I recently wrote How calculators do trigonometry where I wrote a simple program for computing $\sin(x)$. For completeness, I include a slightly modified version of the program here:

function y=mysin(x)
z=mod(x,2*pi);
if 3*pi/2<=z
  y=-sin1(2*pi-z);
elseif pi<=z
  y=-sin1(z-pi);
elseif pi/2<=z
  y=sin1(pi-z);
else
  y=sin1(z);
end
end

function y=sin1(x)
if x>pi/4
  y=cos1(pi/2-x);
else
  n=0:7;
  m=2*n+1;
  y=sum((-1).^n.*x.^(m)./factorial(m));
end
end

function y=cos1(x)
if x>pi/4
  y=sin1(pi/2-x);
else
  n=0:8;
  m=2*n;
  y=sum((-1).^n.*x.^(m)./factorial(m));
end
end

Provided all of the calculations were done in exact arithmetic, it would compute $\sin(x)$ for any real $x$ to within an accuracy of $10^{-16}$. I noticed that it has nevertheless has some error with large arguments; in particular, in Matlab I get 

abs(sin(50000)-mysin(50000))=3.4861e-14.

I have concluded that this is caused by the rounding in the first step, where I compute mod(x,2*pi), because in Matlab I get 

abs(mysin(50000)-sin(mod(50000,2*pi)))=0

How would I fix this? Would I need to perform this first step in higher precision somehow?

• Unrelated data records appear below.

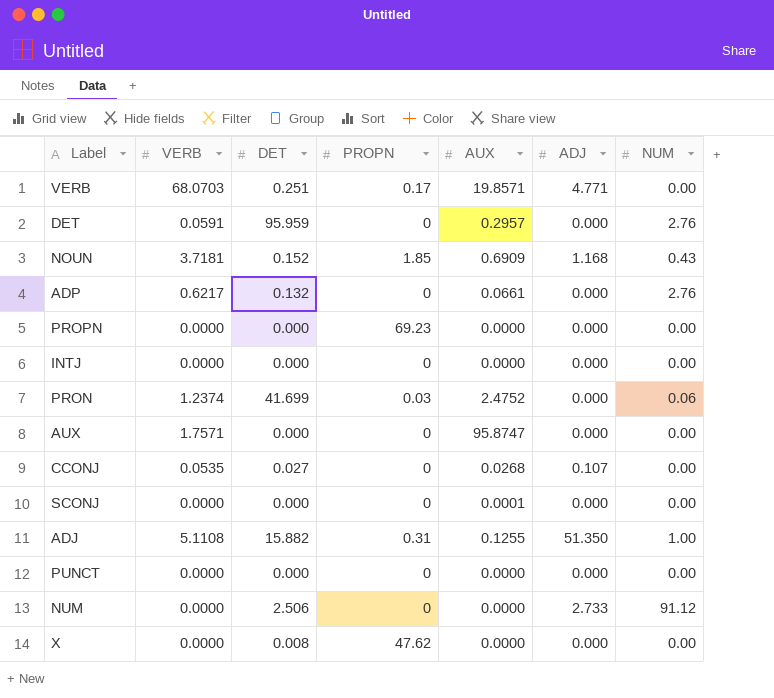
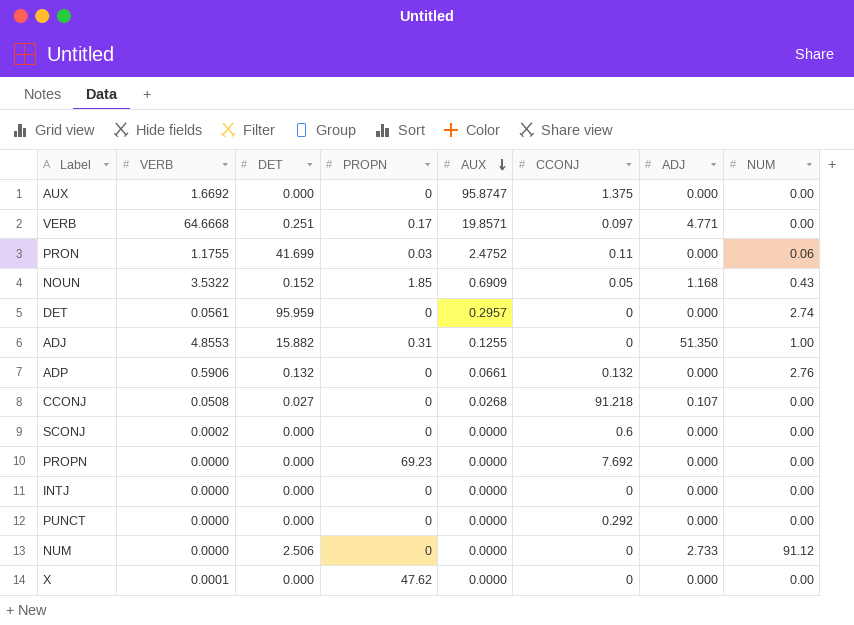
row order: none -> AUX descending
column CCONJ | position: none -> 6
AUX | VERB: 1.7571 -> 1.6692
VERB | VERB: 68.0703 -> 64.6668
PRON | VERB: 1.2374 -> 1.1755
NOUN | VERB: 3.7181 -> 3.5322
DET | VERB: 0.0591 -> 0.0561
DET | NUM: 2.76 -> 2.74
ADJ | VERB: 5.1108 -> 4.8553
ADP | VERB: 0.6217 -> 0.5906
CCONJ | VERB: 0.0535 -> 0.0508
SCONJ | VERB: 0.0000 -> 0.0002
SCONJ | AUX: 0.0001 -> 0.0000
X | VERB: 0.0000 -> 0.0001
X | DET: 0.008 -> 0.000

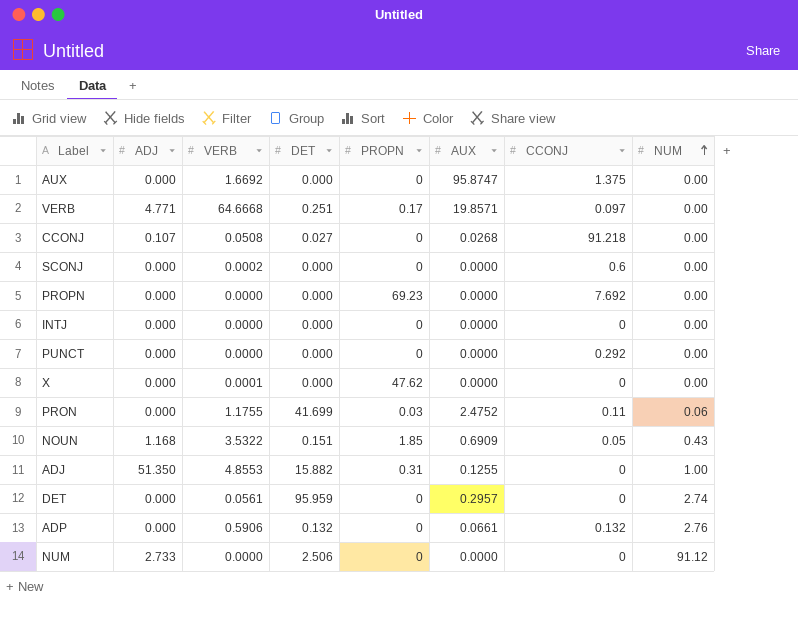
row order: AUX descending -> NUM ascending
column ADJ | position: 7 -> 2
NOUN | DET: 0.152 -> 0.151

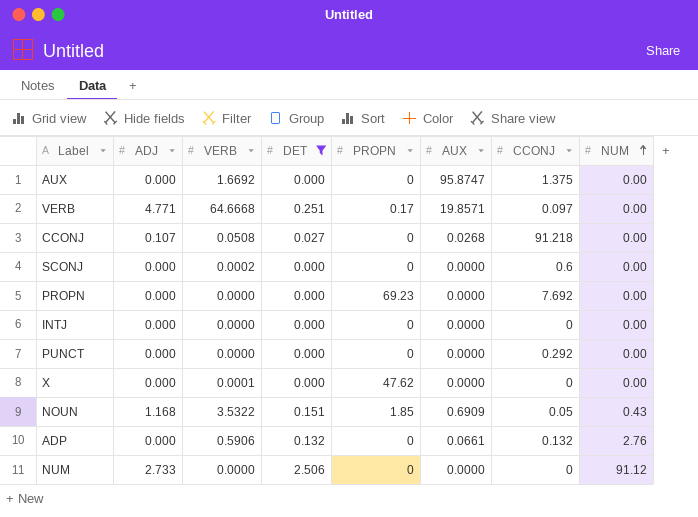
filter: none -> DET <= 2.506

Edit: upon discussion with LutzL, I see that I can pose this problem in a more well-defined way as follows. Given any real number $x$, how can I calculate $x$ mod $2 \pi$ to within double precision, given a method for computing $\pi$ itself to arbitrary precision?

Community
  • 1
Ian
  • 101,645
  • Take a try to change into 'z=2pimod(x/(2*pi),1);' – Kay K. Dec 05 '15 at 23:41
  • @KayK. I think I see what you were going for (use a divisor that is floating-point representable in the call to mod), but that actually makes it slightly worse. – Ian Dec 05 '15 at 23:49
  • I see. Then what about z=2pi(x/(2pi)-int(x/(2pi)))? The idea is not to use the mod() function. – Kay K. Dec 05 '15 at 23:57
  • Would you try this too? z=mod(1000x,10002*pi)/1000; – Kay K. Dec 06 '15 at 00:00
  • @KayK. Your first two suggestions roughly double the error relative to my "naive" implementation. Your last one roughly triples it. (Let me stress that I see your line of thinking, and I do not think these are dumb ideas. I am just saying that as it turns out they do not work.) – Ian Dec 06 '15 at 00:03
  • Okay. Thanks :-). Then let's do an opposite one. z=mod(x/1000,2pi/1000)1000; – Kay K. Dec 06 '15 at 00:07
  • @KayK. With 1000 the error is roughly halved. But making it much larger increases the error again. – Ian Dec 06 '15 at 00:14
  • I see. I'd like to give a last try. What about mod( mod(x/100,2pi) 100 , 2*pi) ? – Kay K. Dec 06 '15 at 00:22
  • @KayK. The results are about the same as my original implementation for that version. – Ian Dec 06 '15 at 00:29
  • One suggestion is to do 'abs(mod(50000, 2pi) + int(50000/(2pi))2pi - 50000)' to actually see how much error mod() has, unless you've been already doing so.. – Kay K. Dec 06 '15 at 00:39
  • @KayK. It will depend on the exact order of operations. Surprisingly to me, mod(50000,2*pi)+2*pi*floor(50000/(2*pi))-50000 actually returns 0. But (2*pi*floor(50000/(2*pi))-50000)+mod(50000,2*pi) returns about $10^{-12}$. – Ian Dec 06 '15 at 00:43
  • I suggest reading Goldberg's paper What Every Computer Scientist Should Know About Floating-Point Arithmetic or some of the many StackOverflow questions about floating point computations. – shoover Dec 07 '15 at 17:09

1 Answers1

1

The floating point number $50000$ represents actually an interval of numbers contained in $[50000·(1-\mu),50000·(1+\mu)]$, with $\mu=2^{-53}$. The exact interval would require an analysis of the binary representation of $50000$.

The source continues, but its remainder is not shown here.